En ce qui concerne le niveau des prélèvements obligatoires, l’objection n’a pas de sens. Il est essentiel de regarder ce qu’ils financent. Dans notre situation, il s’agit principalement des retraites, de la santé, de l’éducation… Si vous privatisez ces services : cela réduira les prélèvements obligatoires, mais ce ne sera que transférer ces dépenses aux ménages, entraînant une diminution d’accès à des services de qualité et une augmentation des inégalités, comme aux États-Unis ou dans les pays du Sud.
Lorsque, grâce à l’impôt, vous avez accès gratuitement aux services de base tels que l’éducation et la santé, c’est très différent que de devoir tout payer vous-même. La lutte contre les inégalités passe aussi par le développement des services publics.
Le plaidoyer d’Oxfam contre les inégalités au Nord, au Sud, et entre les deux, a-t-il des résultats ?
C. D. : Au début des années 2000, le discours des agences d’aide au développement se concentrait sur la lutte contre la pauvreté. Évoquer les inégalités mondiales et les inégalités, en tant que facteurs sous-jacents à la pauvreté, était réservé aux contre-sommets altermondialistes. Puis les inégalités sont devenues le thème du G7 en 2019 à Biarritz. Cela témoigne de l’impact de cette question sur le débat public. Oui, la lutte mondiale contre les inégalités dans laquelle nous sommes engagés, comme d’autres, a fait avancer les discussions.
Dans cette lutte, je pense que notre rapport sur les inégalités, publié chaque année depuis 2014 à l’occasion du forum de Davos, a joué un rôle clé. Winnie Byanyima, l’ancienne directrice internationale d’Oxfam, avait eu cette idée astucieuse : « Allons parler là où se regroupent les plus riches. » Cela a été efficace. Depuis, de nombreux travaux, y compris des études menées par la Banque mondiale ou le Fonds monétaire international, ont prouvé que pour réduire la pauvreté, il est impératif de combattre les inégalités. Et inversement, quand les inégalités se creusent, la pauvreté s’aggrave, comme le montre la situation actuelle en France.
Vous avez gagné des points dans la bataille intellectuelle. Et en termes pratiques ?

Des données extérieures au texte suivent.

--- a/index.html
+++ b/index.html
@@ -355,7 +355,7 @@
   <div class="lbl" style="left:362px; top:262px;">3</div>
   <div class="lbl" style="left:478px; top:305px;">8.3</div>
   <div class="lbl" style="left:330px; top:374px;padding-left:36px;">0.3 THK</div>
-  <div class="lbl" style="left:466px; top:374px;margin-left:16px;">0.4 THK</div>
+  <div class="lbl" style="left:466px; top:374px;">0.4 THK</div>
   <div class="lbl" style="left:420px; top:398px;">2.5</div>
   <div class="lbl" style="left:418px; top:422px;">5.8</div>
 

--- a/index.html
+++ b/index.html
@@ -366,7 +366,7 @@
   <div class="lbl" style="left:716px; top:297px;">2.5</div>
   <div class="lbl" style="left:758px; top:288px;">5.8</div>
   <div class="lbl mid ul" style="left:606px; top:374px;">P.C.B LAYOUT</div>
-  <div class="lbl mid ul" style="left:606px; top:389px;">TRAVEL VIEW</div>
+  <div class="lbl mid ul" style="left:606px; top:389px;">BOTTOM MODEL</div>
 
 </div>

C. D. : Je constate des évolutions, notamment dans l’aide publique au développement. Les programmes de l’Agence française de développement, qui risquent d’être affectés par des coupes budgétaires, tiennent désormais compte de ces enjeux mieux qu’auparavant.

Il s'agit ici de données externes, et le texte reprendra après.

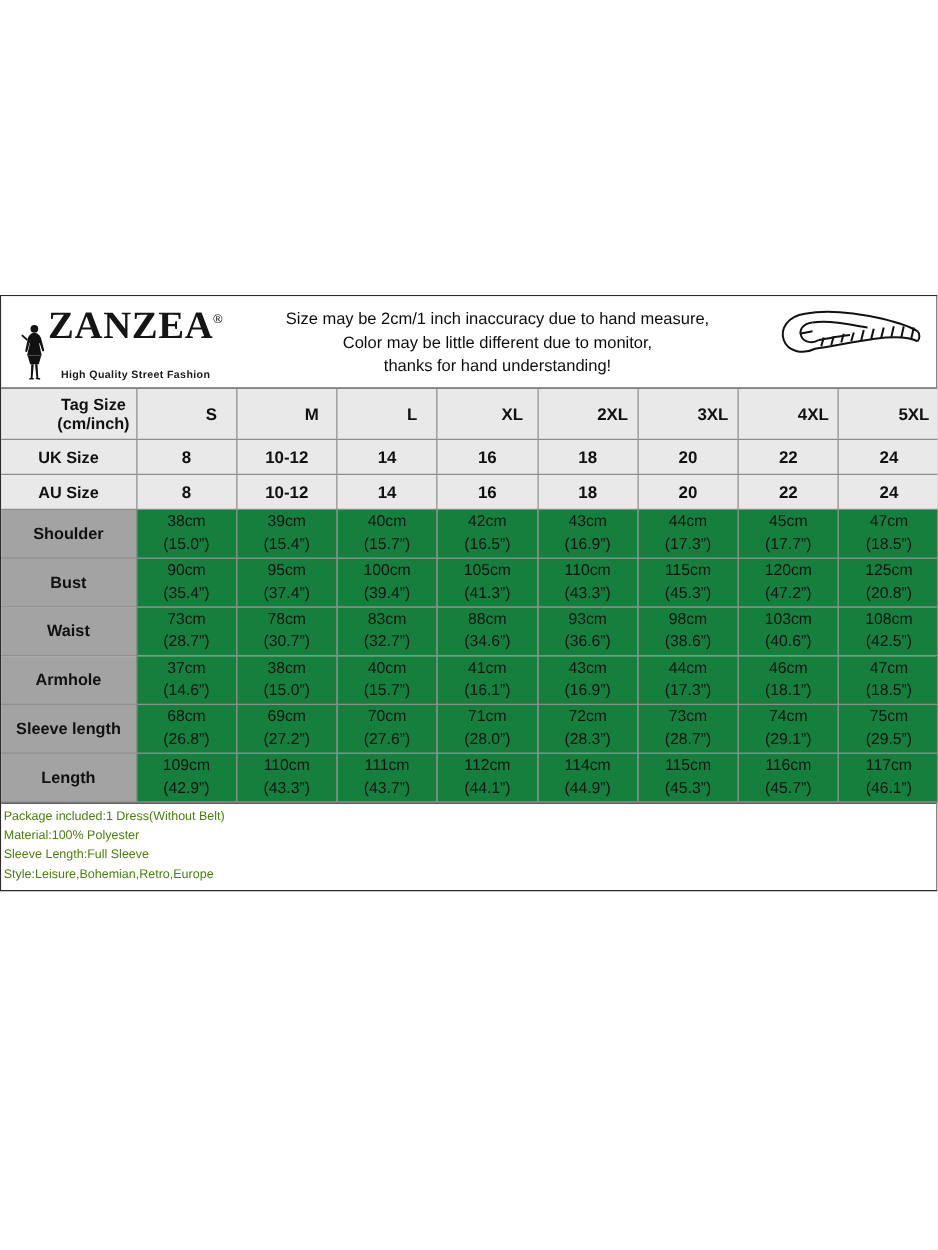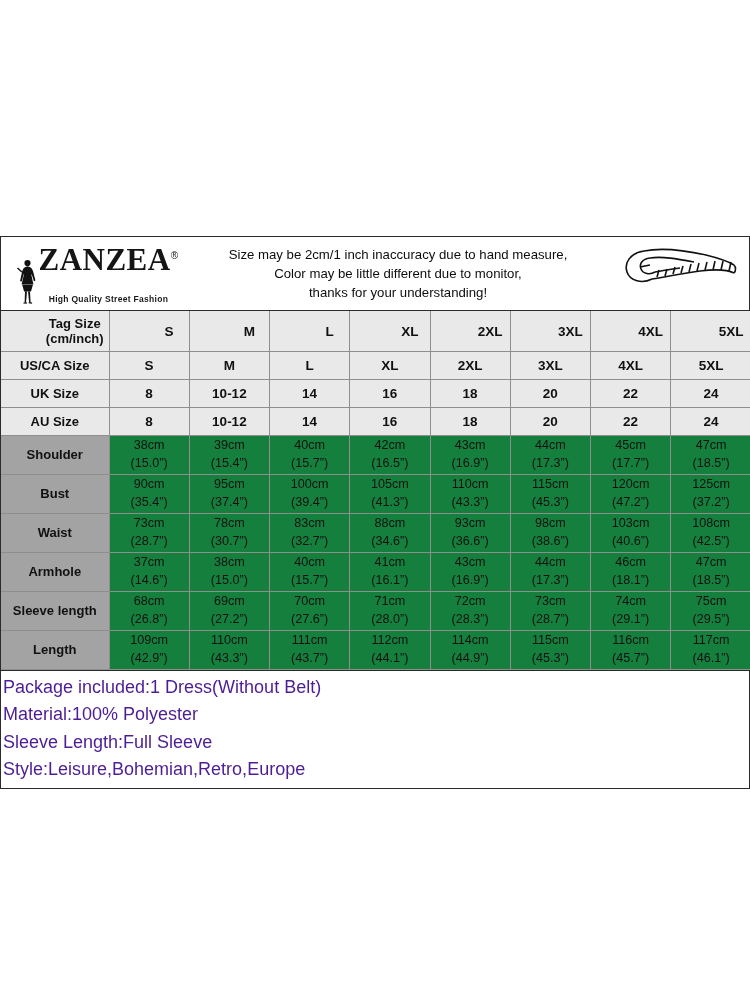--- a/index.html
+++ b/index.html
@@ -187,7 +187,7 @@
     <div class="notice-cell">
       <div class="notice-line">Size may be 2cm/1 inch inaccuracy due to hand measure,</div>
       <div class="notice-line">Color may be little different due to monitor,</div>
-      <div class="notice-line">thanks for your understanding!</div>
+      <div class="notice-line">thanks for hand understanding!</div>
     </div>
 
     <div class="tape-cell">

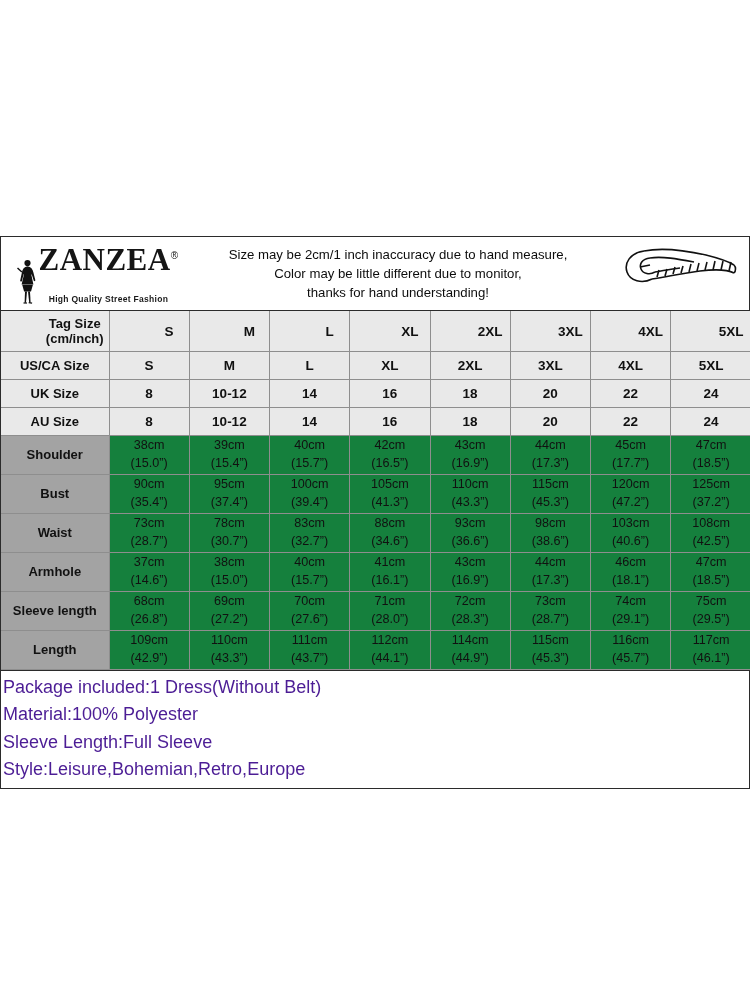--- a/index.html
+++ b/index.html
@@ -245,17 +245,6 @@
         <td>5XL</td>
       </tr>
 
-      <tr class="row-size">
-        <td class="label-cell">US/CA Size</td>
-        <td>S</td>
-        <td>M</td>
-        <td>L</td>
-        <td>XL</td>
-        <td>2XL</td>
-        <td>3XL</td>
-        <td>4XL</td>
-        <td>5XL</td>
-      </tr>
 
       <tr class="row-size">
         <td class="label-cell">UK Size</td>

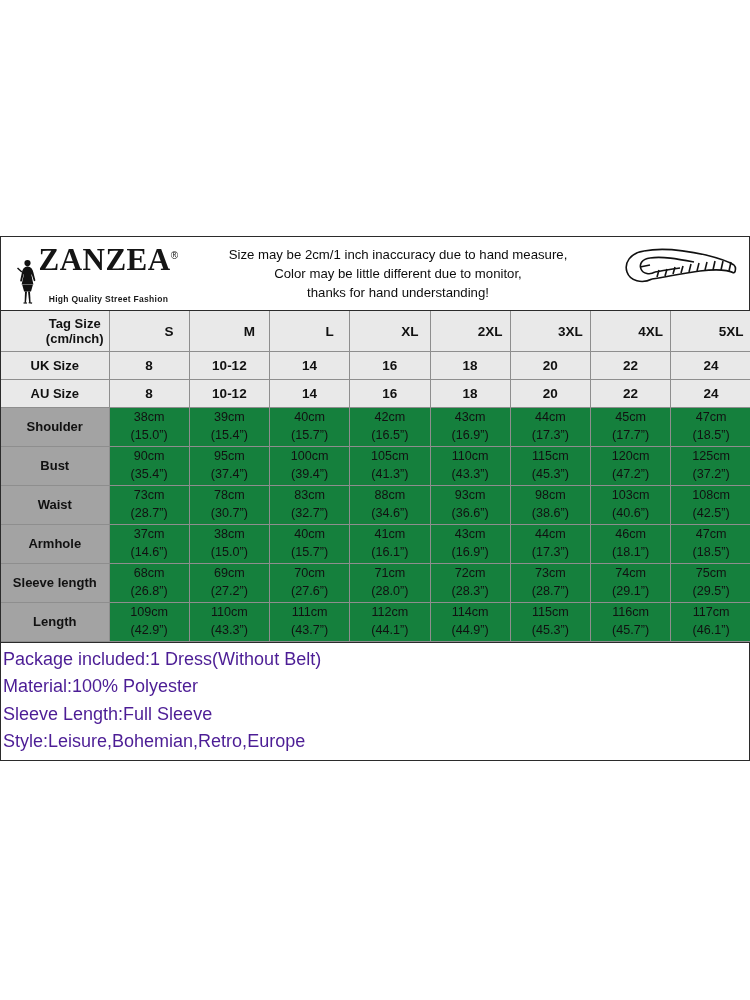--- a/index.html
+++ b/index.html
@@ -338,7 +338,7 @@
           </td>
         <td>
             <span class="cm">125cm</span>
-            <span class="inch">(37.2”)</span>
+            <span class="inch">(20.8”)</span>
           </td>
       </tr>
 

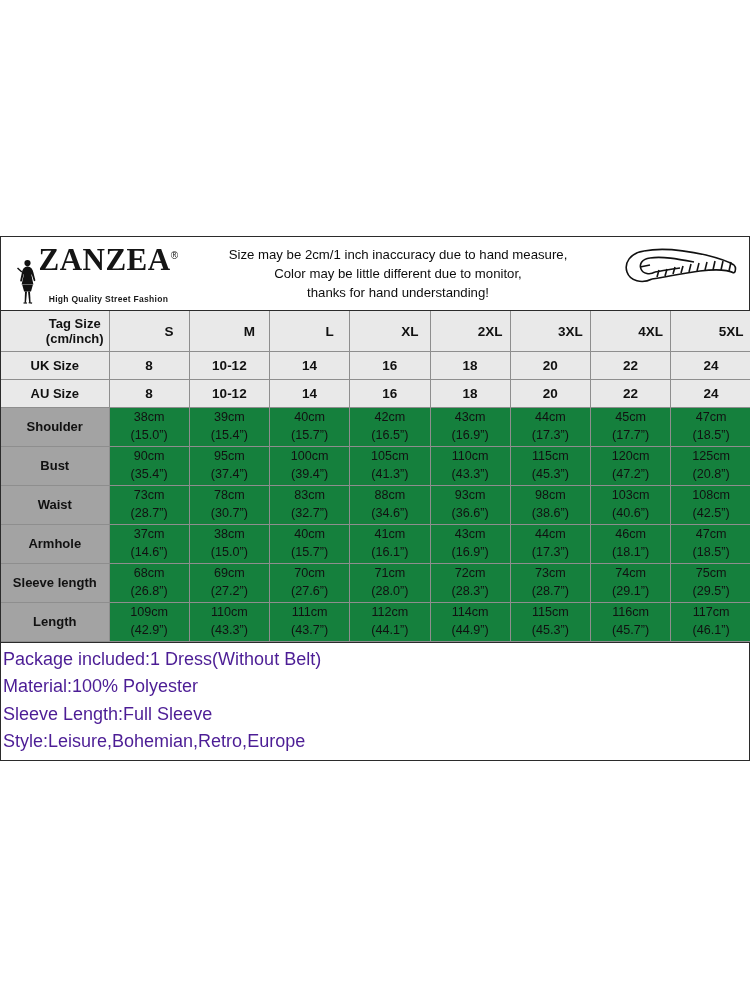--- a/index.html
+++ b/index.html
@@ -152,8 +152,8 @@
     background: #ffffff;
   }
   .note-line {
-    font-size: 18px;
-    color: #4c1d95;
+    font-size: 10px;
+    color: #4d7c0f;
     line-height: 1.52;
     white-space: nowrap;
   }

Un autre exemple : la taxation des plus riches. En France, c’est clairement un sujet qui prend de l’ampleur, comme le montrent les discussions autour de la loi de finances. Cela figure également à l’ordre du jour du G20. Bien que cela n’ait pas encore été concrétisé, rappelons que le G20 a progresser sur les paradis fiscaux et l’idée d’établir un minimum de base imposable, alors qu’auparavant cela était considéré comme une idée d’activistes altermondialistes.
Le plaidoyer, en d’autres termes, l’action politique, est-il la suite logique d’une activité initialement cantonnée à l’humanitaire ?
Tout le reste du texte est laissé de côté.